Problem statement: Return every line of the data below exactly, but do not include the images.

══════

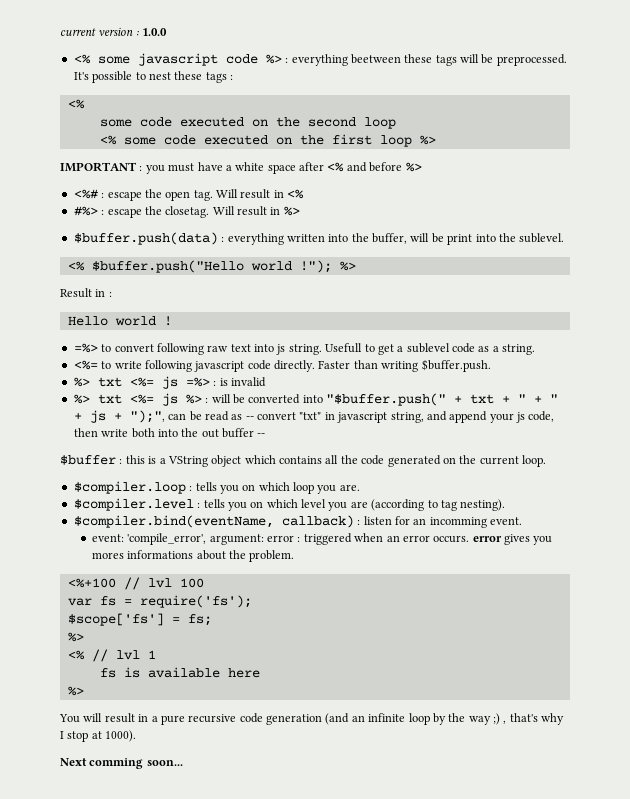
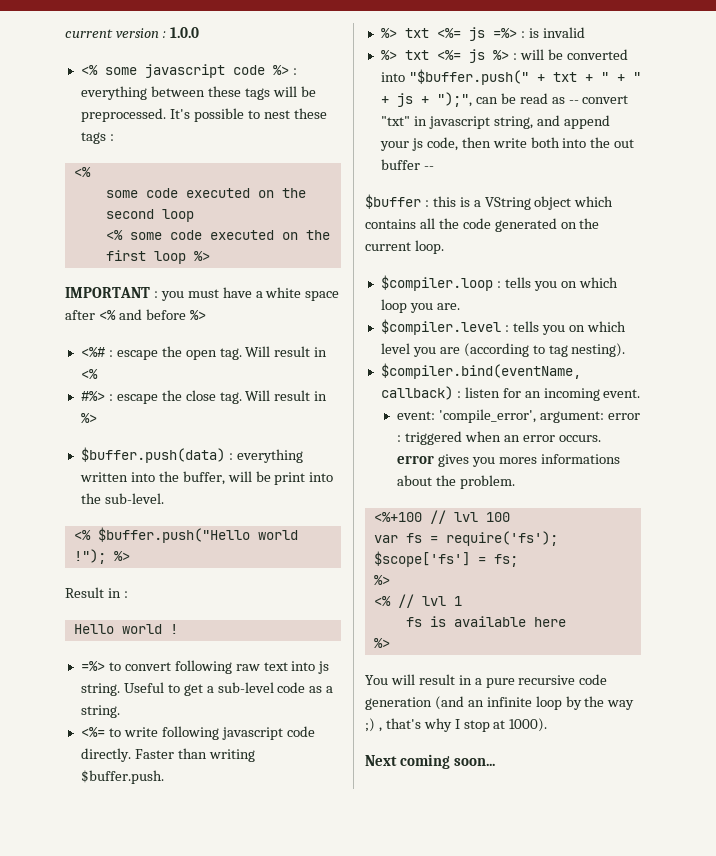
- <% some javascript code %> : everything beetween these tags will be preprocessed.
+ <% some javascript code %> : everything between these tags will be preprocessed.
- #%> : escape the closetag.
+ #%> : escape the close tag.
- $buffer.push(data) : everything written into the buffer, will be print into the sublevel.
+ $buffer.push(data) : everything written into the buffer, will be print into the sub-level.
- Usefull to get a sublevel code as a string.
+ Useful to get a sub-level code as a string.
- $compiler.bind(eventName, callback) : listen for an incomming event.
+ $compiler.bind(eventName, callback) : listen for an incoming event.
- Next comming soon...
+ Next coming soon...

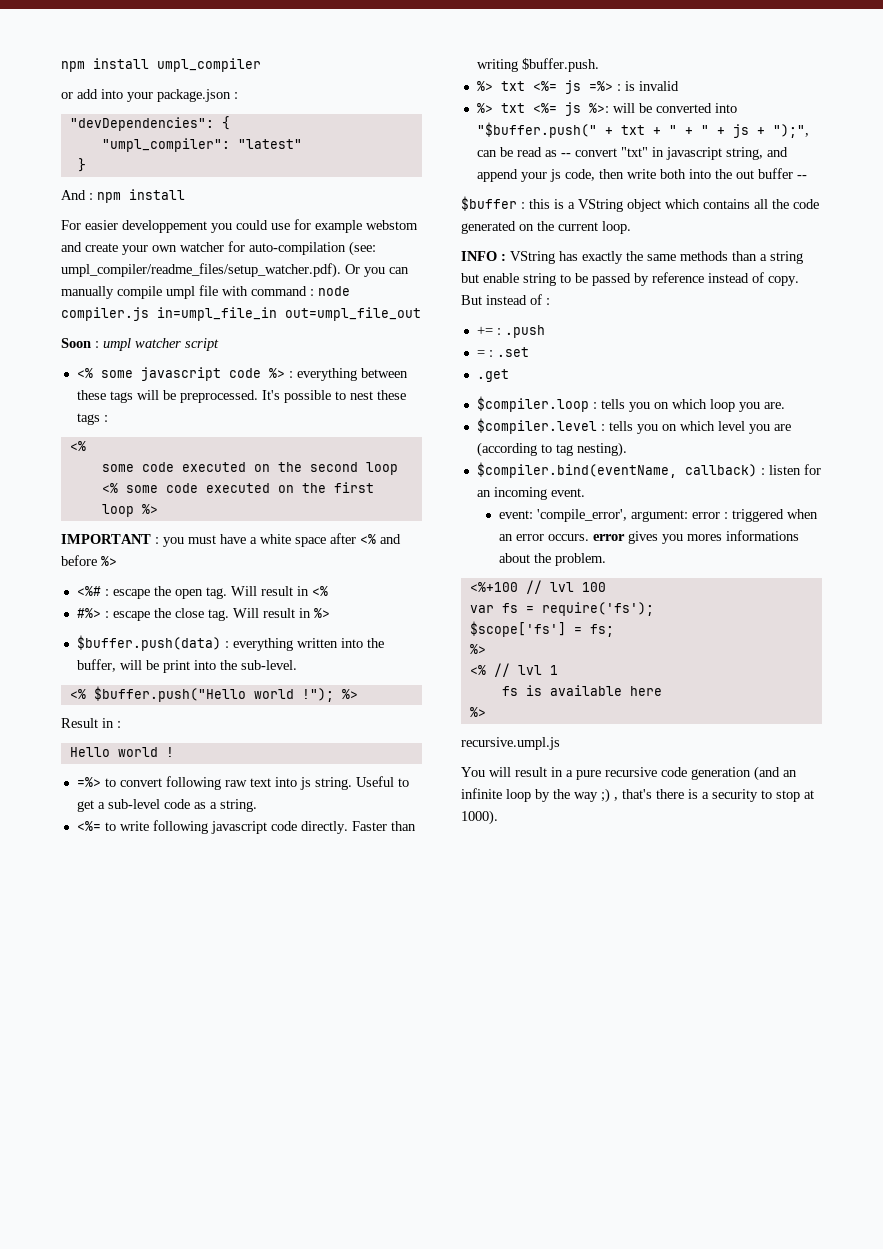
- current version : 1.0.0
+ npm install umpl_compiler
+ or add into your package.json :
+ "devDependencies": {
+ "umpl_compiler": "latest"
+ }
+ And : npm install
+ For easier developpement you could use for example webstom and create your own watcher for auto-compilation (see: umpl_compiler/readme_files/setup_watcher.pdf). Or you can manually compile umpl file with command : node compiler.js in=umpl_file_in out=umpl_file_out
+ Soon : umpl watcher script
- %> txt <%= js %> : will be converted into "$buffer.push(" + txt + " + " + js + ");", can be read as -- convert "txt" in javascript string, and append your js code, then write both into the out buffer --
+ %> txt <%= js %>: will be converted into "$buffer.push(" + txt + " + " + js + ");", can be read as -- convert "txt" in javascript string, and append your js code, then write both into the out buffer --
+ INFO : VString has exactly the same methods than a string but enable string to be passed by reference instead of copy. But instead of :
+ += : .push
+ = : .set
+ .get
+ recursive.umpl.js
- You will result in a pure recursive code generation (and an infinite loop by the way ;) , that's why I stop at 1000).
+ You will result in a pure recursive code generation (and an infinite loop by the way ;) , that's there is a security to stop at 1000).
- Next coming soon...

══════

Task solution:
- <% some javascript code %> : everything beetween these tags will be preprocessed.
+ <% some javascript code %> : everything between these tags will be preprocessed.
- #%> : escape the closetag.
+ #%> : escape the close tag.
- $buffer.push(data) : everything written into the buffer, will be print into the sublevel.
+ $buffer.push(data) : everything written into the buffer, will be print into the sub-level.
- Usefull to get a sublevel code as a string.
+ Useful to get a sub-level code as a string.
- $compiler.bind(eventName, callback) : listen for an incomming event.
+ $compiler.bind(eventName, callback) : listen for an incoming event.
- Next comming soon...
+ Next coming soon...

- current version : 1.0.0
+ npm install umpl_compiler
+ or add into your package.json :
+ "devDependencies": {
+ "umpl_compiler": "latest"
+ }
+ And : npm install
+ For easier developpement you could use for example webstom and create your own watcher for auto-compilation (see: umpl_compiler/readme_files/setup_watcher.pdf). Or you can manually compile umpl file with command : node compiler.js in=umpl_file_in out=umpl_file_out
+ Soon : umpl watcher script
- %> txt <%= js %> : will be converted into "$buffer.push(" + txt + " + " + js + ");", can be read as -- convert "txt" in javascript string, and append your js code, then write both into the out buffer --
+ %> txt <%= js %>: will be converted into "$buffer.push(" + txt + " + " + js + ");", can be read as -- convert "txt" in javascript string, and append your js code, then write both into the out buffer --
+ INFO : VString has exactly the same methods than a string but enable string to be passed by reference instead of copy. But instead of :
+ += : .push
+ = : .set
+ .get
+ recursive.umpl.js
- You will result in a pure recursive code generation (and an infinite loop by the way ;) , that's why I stop at 1000).
+ You will result in a pure recursive code generation (and an infinite loop by the way ;) , that's there is a security to stop at 1000).
- Next coming soon...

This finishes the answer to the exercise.